Investment News Briefs

With our investment news briefs, Money Morning provides investors with a quick overview of the most important investing news stories from all around the world.

FedEx Profit Drops; Irish Banks Rally; China Green-Lights IPOs; World Bank: Emerging Markets Vulnerable; Petrobras Upping Investment Plan; DuPont Expects Emerging Market Sales Decline; Discover Beats Earning Estimates; Cuomo Pension Probe Ends in Settlement;

  • Package deliverer FedEx Corp. (NYSE: FDX) – a bellwether of the U.S. economy – reported a 53% drop in profit for the quarter ended Aug. 31, and said it sees signs of stability in the “modestly improving global economy,” Reuters reported. FedEx also said it is planning a 5.9% average increase to U.S. shipping rates for domestic and export services, effective Jan. 4, 2010.
  • Ireland’s government unveiled more details of its plan to buy billions of euros and risky property loans, saying it plans to create a “bad bank” that’ll buy loans in exchange for government debt, which will in turn be used as collateral with the European Central Bank, MarketWatch reported.
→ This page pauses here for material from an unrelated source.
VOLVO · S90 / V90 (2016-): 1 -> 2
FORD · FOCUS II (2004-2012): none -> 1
News of the plan surged shares of Allied Irish Banks (NYSE ADR: AIB) and Bank of Ireland (NYSE ADR: IRE), both of which will sell these risky loans to the government.
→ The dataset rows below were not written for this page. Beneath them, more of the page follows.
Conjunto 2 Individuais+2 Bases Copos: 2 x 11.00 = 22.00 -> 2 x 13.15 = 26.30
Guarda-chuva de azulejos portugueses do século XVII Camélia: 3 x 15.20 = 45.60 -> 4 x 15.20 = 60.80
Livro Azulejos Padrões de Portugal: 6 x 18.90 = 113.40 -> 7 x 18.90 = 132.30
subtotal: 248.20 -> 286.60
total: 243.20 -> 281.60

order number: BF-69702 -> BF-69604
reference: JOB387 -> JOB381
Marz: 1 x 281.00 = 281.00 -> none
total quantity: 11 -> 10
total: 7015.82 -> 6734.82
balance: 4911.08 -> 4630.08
  • The China Securities Regulatory Commission green-lighted initial public offerings for seven companies on a new, Shenzhen-based board meant for start-up companies, Bloomberg News reported citing a China National Radio report. According to the report, small- and medium-sized companies hoping to land a spot on the board are required to have a minimum annual net income of $1.5 million (10 million yuan) in the previous two years or $750,000 (5 million yuan) in the most recent year, and sales of at least $7.5 million (50 million yuan).
  • Ngozi Okonjo-Iweala, the World Bank’s managing director, said emerging market economies will face a weak recovery and limited growth, Reuters reported. "So far there have not been any major policy reversals in emerging markets...recovery is going to be weak, growth slow for the medium term," Okonjo-Iweala said at an emerging markets conference. "Vulnerability to global confidence crises will continue to define emerging markets as an asset class."
  • Petroleo Brasileiro SA, or Petrobras (NYSE: PBR), Brazil’s state-owned oil titan, said it might increase its plan to $174.4 billion over the next five years because of development in the pre-salt region. “As we develop new fields, more money will be needed,” Chief Financial Officer Almir Barbassa told Bloomberg, without providing details. “We are not reducing capital expenditures on existing concessions to do what is needed in the pre-salt. We are adding.”
  • E.i du Pont de Nemours & Co. (NYSE: DD) said it expects its emerging-market sales to decline 10% in 2009 compared to the $9 billion in sales in 2008. But in 2012, the company expects emerging market sales to grow to about $13 billion, MarketWatch reported. "The economies in these regions are growing significantly faster than developed markets, particularly for the kind of businesses that DuPont is in," said Thomas Connelly, DuPont's executive vice president and chief innovation officer.
  • Discover Financial Services (NYSE: DFS) beat earnings for its fiscal third quarter ended Aug. 31, a result of loan losses growing less than anticipated as well as cost-cutting measures, Reuters reported. Excluding an after-tax gain of $287 million, the sixth-largest U.S. credit card issuer posted a profit of 52 cents a share. Analysts polled by Reuters estimated a loss of 12 cents per share.
  • Falconhead Capital LLC and several other private equity firms agreed to pay about $1.3 million to settle a corruption probe by New York Attorney General Andrew Cuomo, people familiar with the case told Bloomberg. The firms – which help manage the state’s pension fund – also agreed to adopt a code of conduct that limits on campaign contributions to officials who influence investments and bans allowance of third-party intermediaries to obtain investments from public pension funds.